INFORMATION.

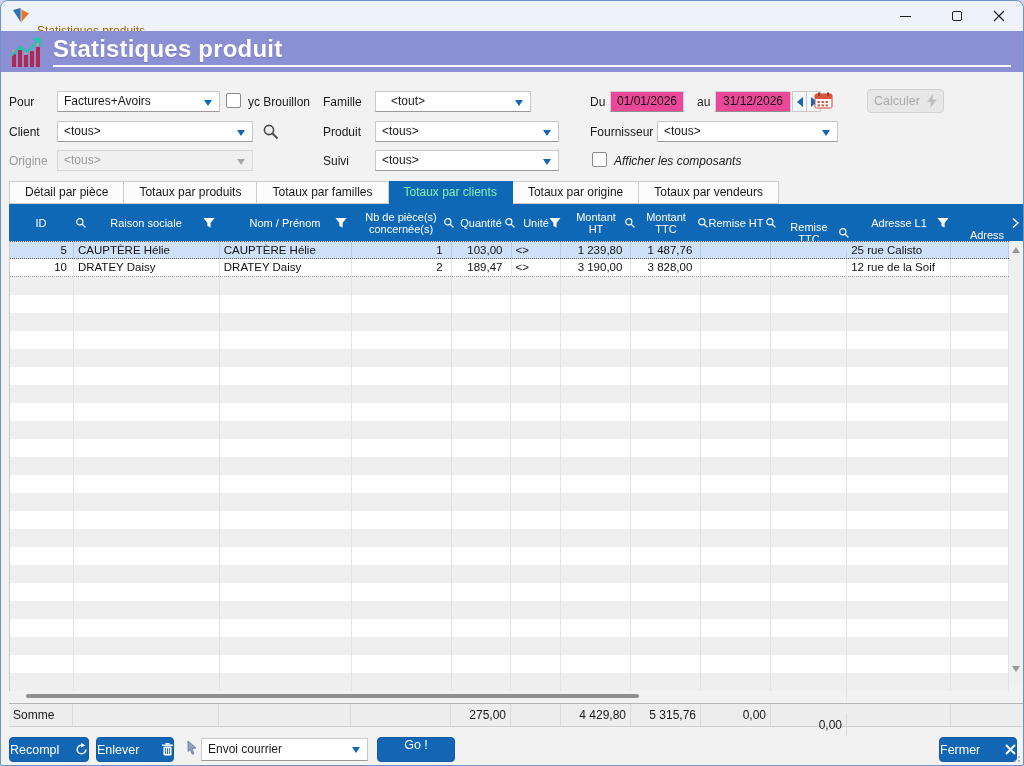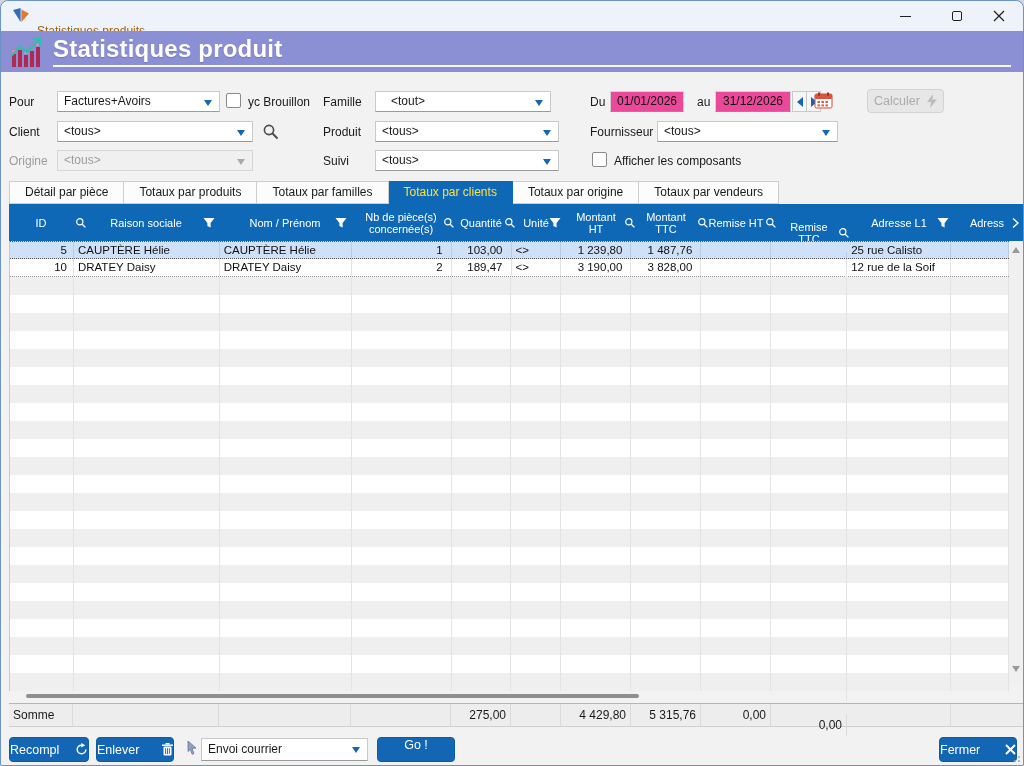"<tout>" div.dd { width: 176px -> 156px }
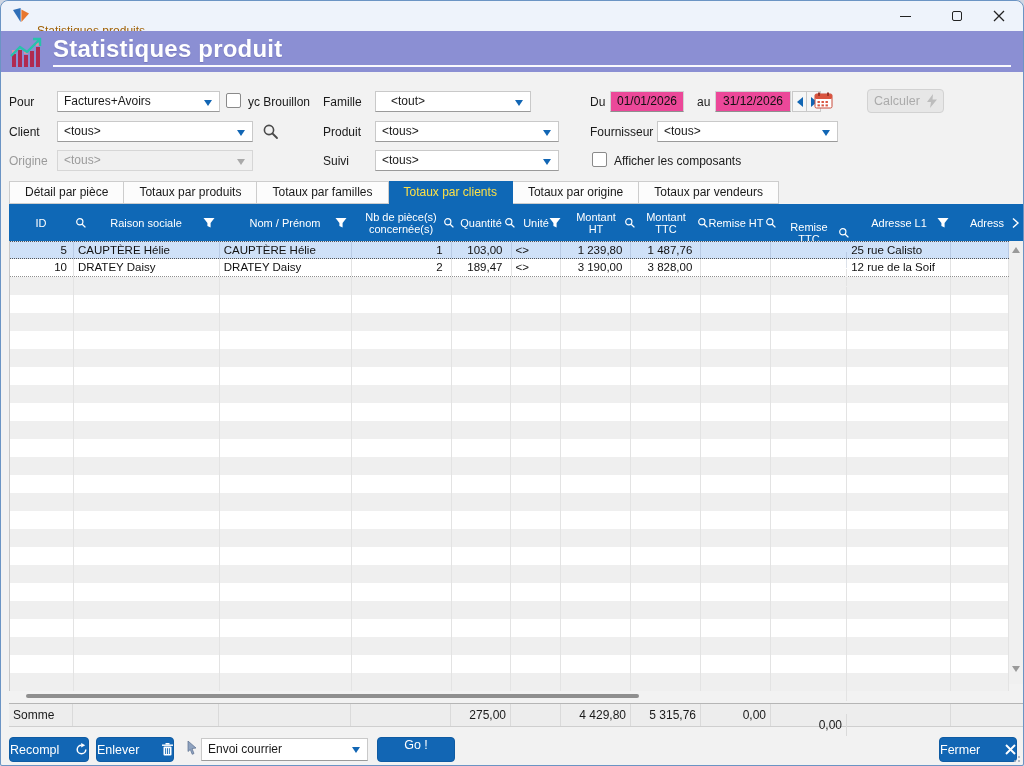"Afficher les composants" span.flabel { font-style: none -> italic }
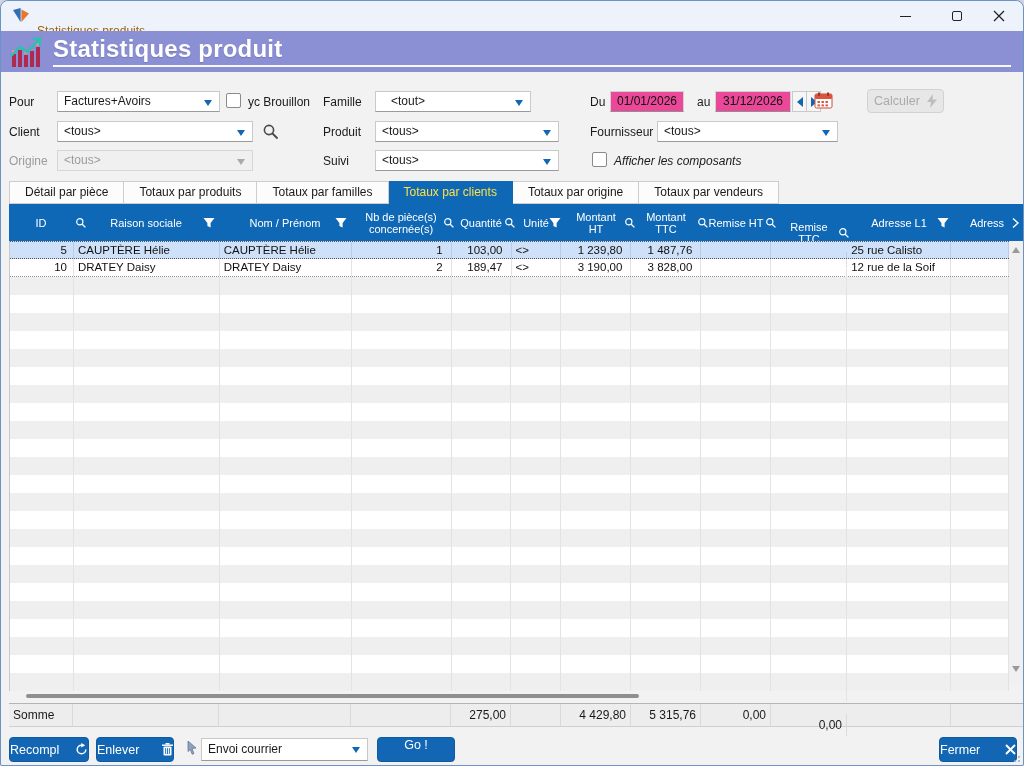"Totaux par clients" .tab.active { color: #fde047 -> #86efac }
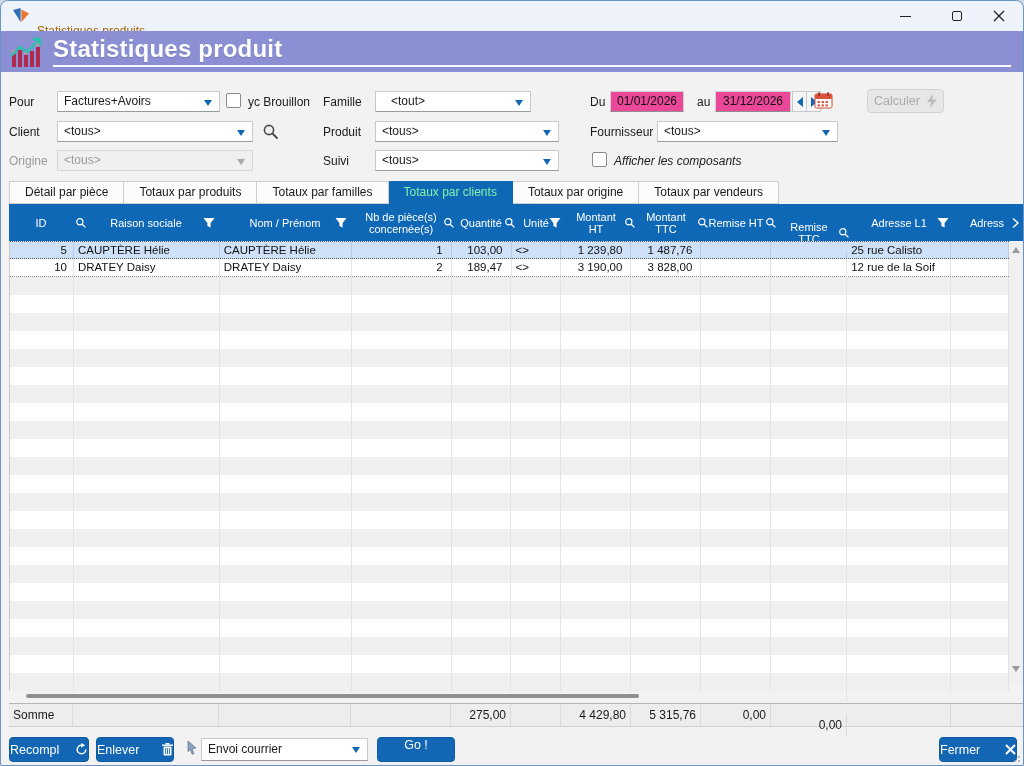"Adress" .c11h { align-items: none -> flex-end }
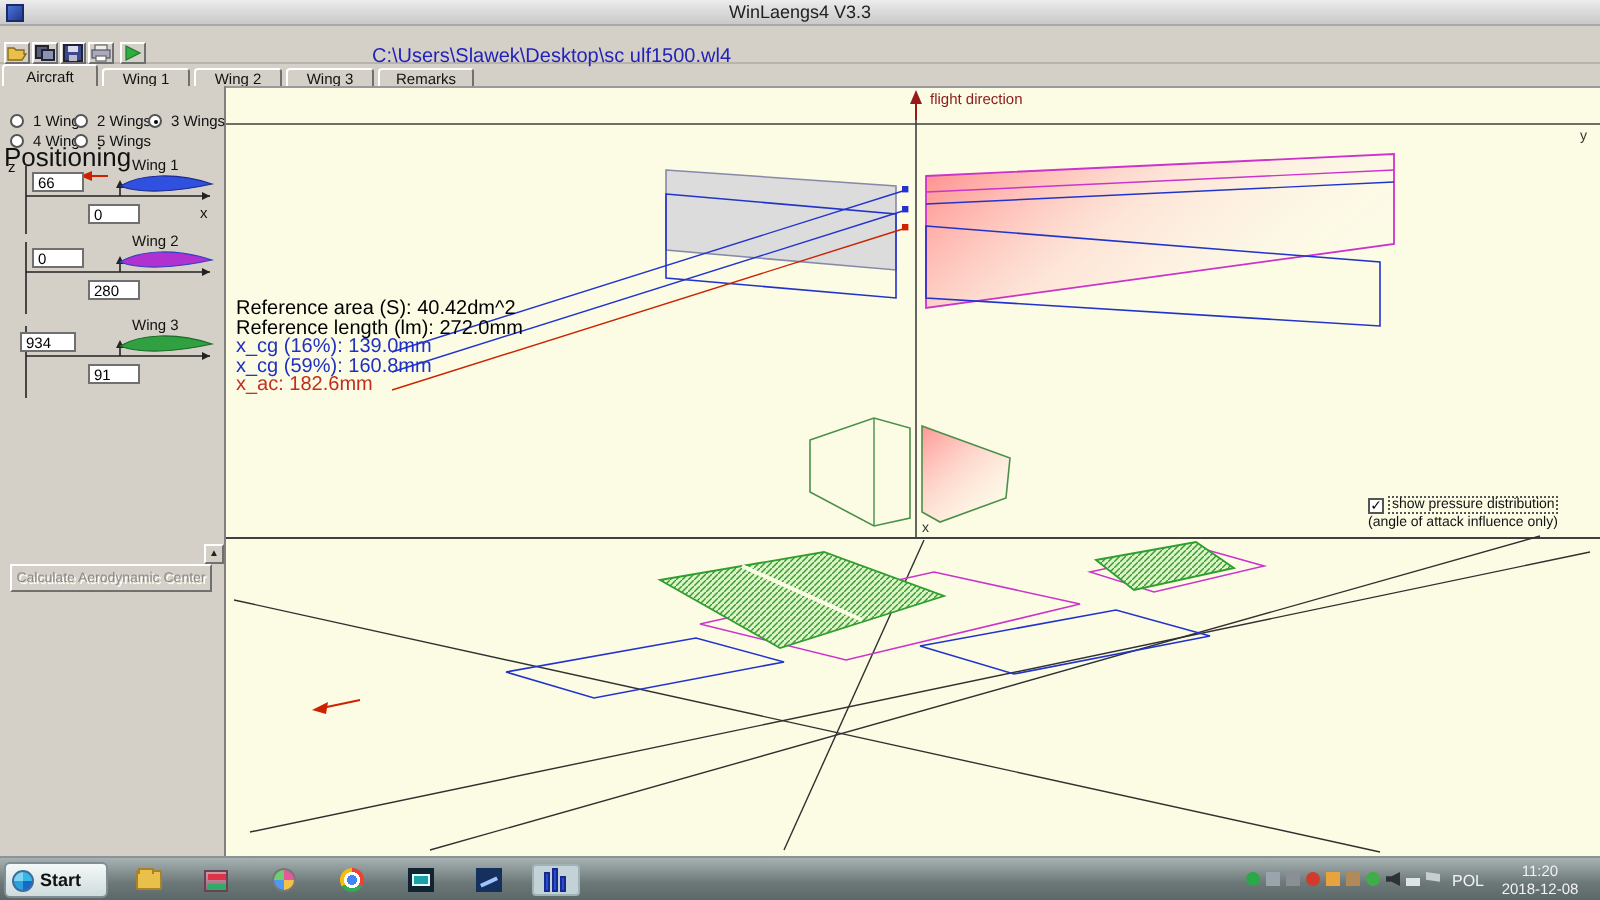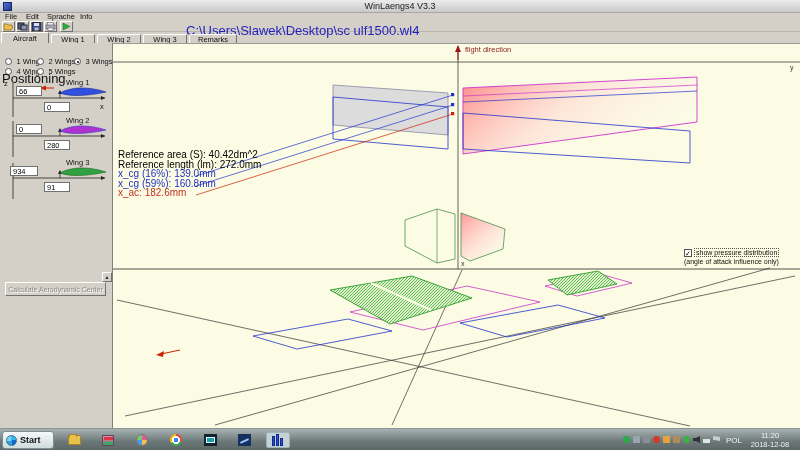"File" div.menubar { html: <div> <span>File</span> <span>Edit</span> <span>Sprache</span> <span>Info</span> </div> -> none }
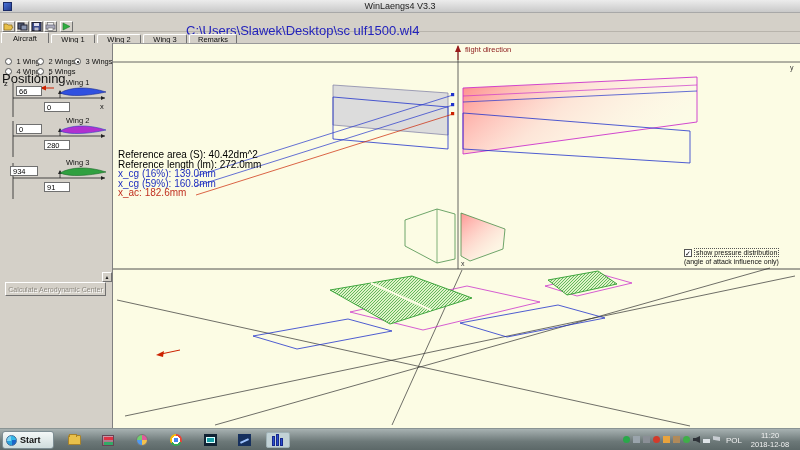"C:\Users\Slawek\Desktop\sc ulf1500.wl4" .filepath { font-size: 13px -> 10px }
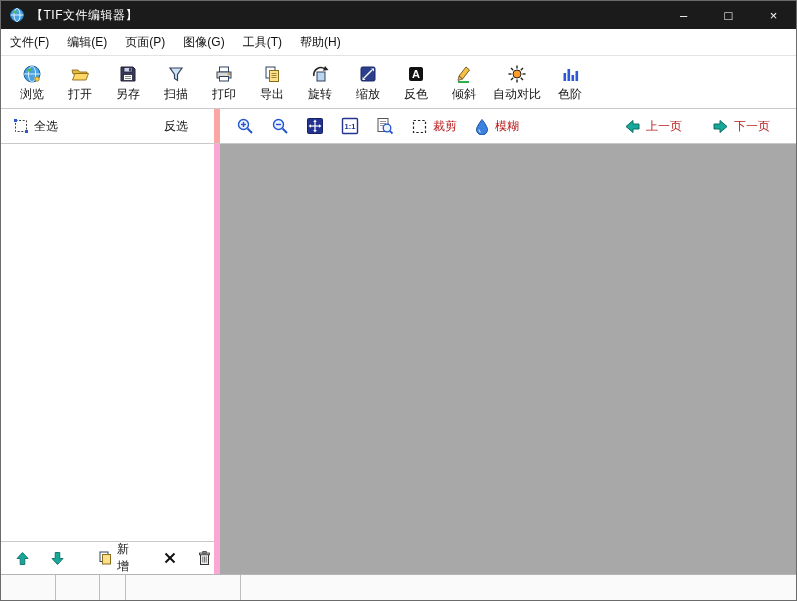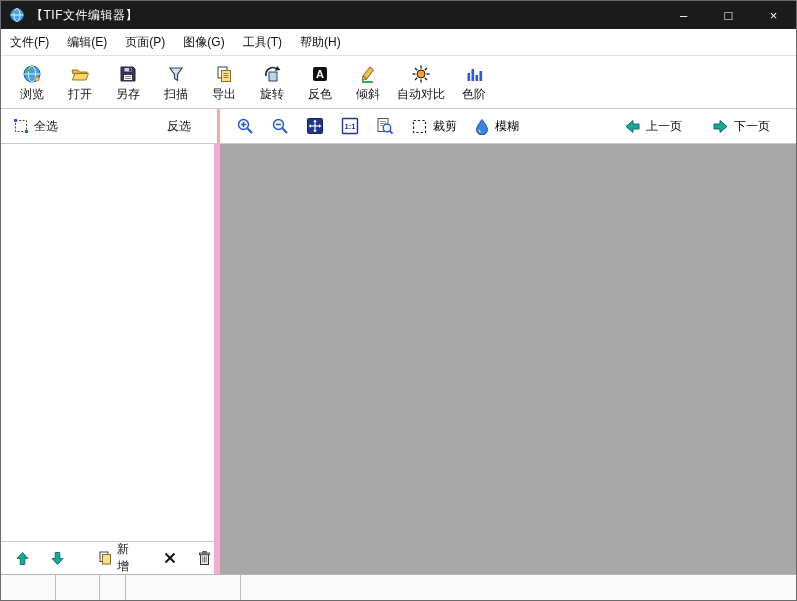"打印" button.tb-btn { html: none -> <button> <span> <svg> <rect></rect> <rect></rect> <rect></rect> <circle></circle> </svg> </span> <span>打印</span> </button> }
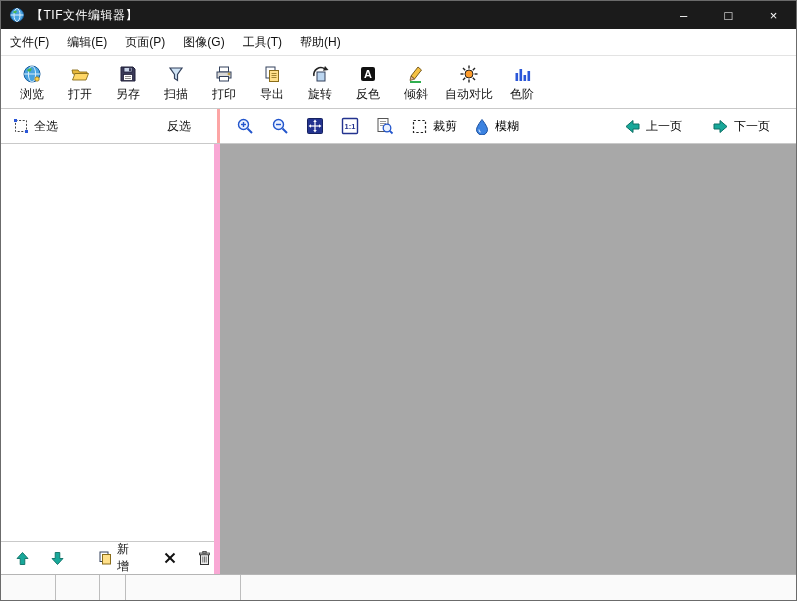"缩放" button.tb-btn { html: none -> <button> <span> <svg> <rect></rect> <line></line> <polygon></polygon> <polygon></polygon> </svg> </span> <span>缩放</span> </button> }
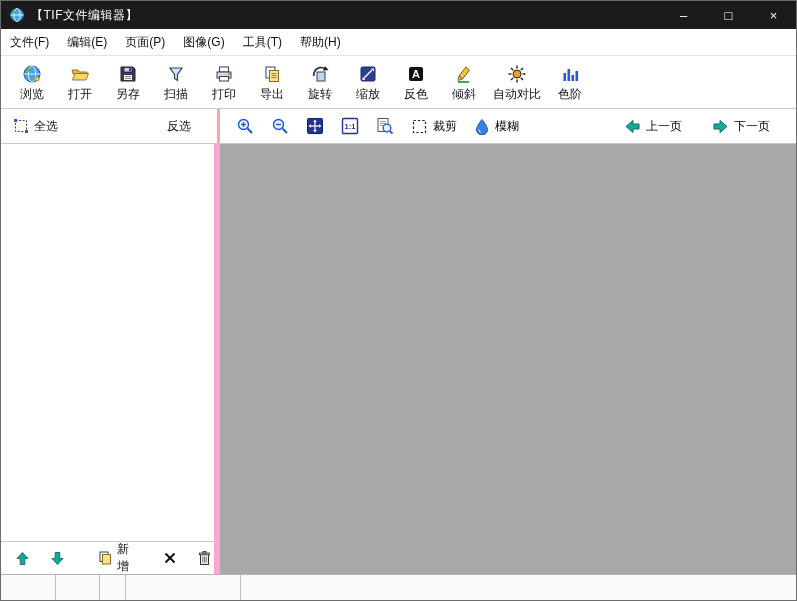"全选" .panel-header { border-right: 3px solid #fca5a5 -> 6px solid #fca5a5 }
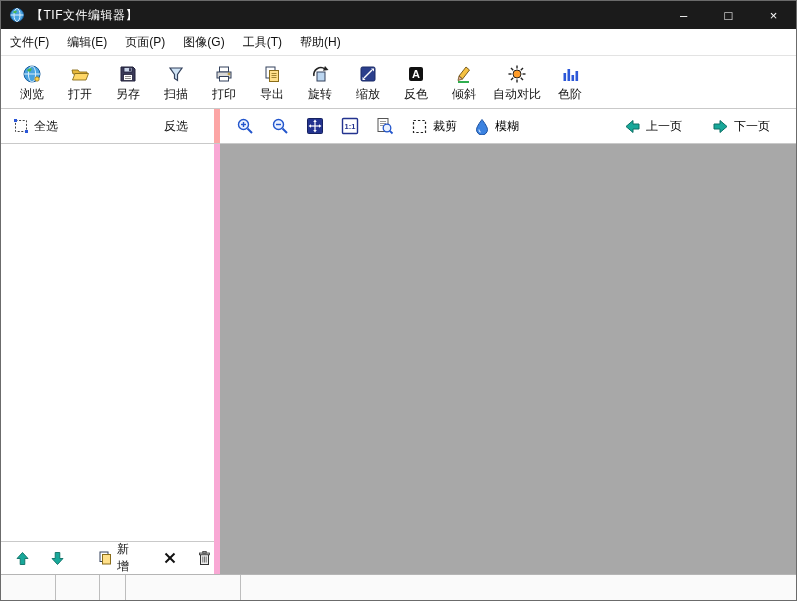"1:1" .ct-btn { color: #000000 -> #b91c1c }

ASSIGNMENT. Please write the data out again exactly, but do not carry over the pictures.

ANSWER SECTION.
"<tout>" div.dd { width: 176px -> 156px }
"Afficher les composants" span.flabel { font-style: none -> italic }
"Totaux par clients" .tab.active { color: #fde047 -> #86efac }
"Adress" .c11h { align-items: none -> flex-end }
"File" div.menubar { html: <div> <span>File</span> <span>Edit</span> <span>Sprache</span> <span>Info</span> </div> -> none }
"C:\Users\Slawek\Desktop\sc ulf1500.wl4" .filepath { font-size: 13px -> 10px }
"打印" button.tb-btn { html: none -> <button> <span> <svg> <rect></rect> <rect></rect> <rect></rect> <circle></circle> </svg> </span> <span>打印</span> </button> }
"缩放" button.tb-btn { html: none -> <button> <span> <svg> <rect></rect> <line></line> <polygon></polygon> <polygon></polygon> </svg> </span> <span>缩放</span> </button> }
"全选" .panel-header { border-right: 3px solid #fca5a5 -> 6px solid #fca5a5 }
"1:1" .ct-btn { color: #000000 -> #b91c1c }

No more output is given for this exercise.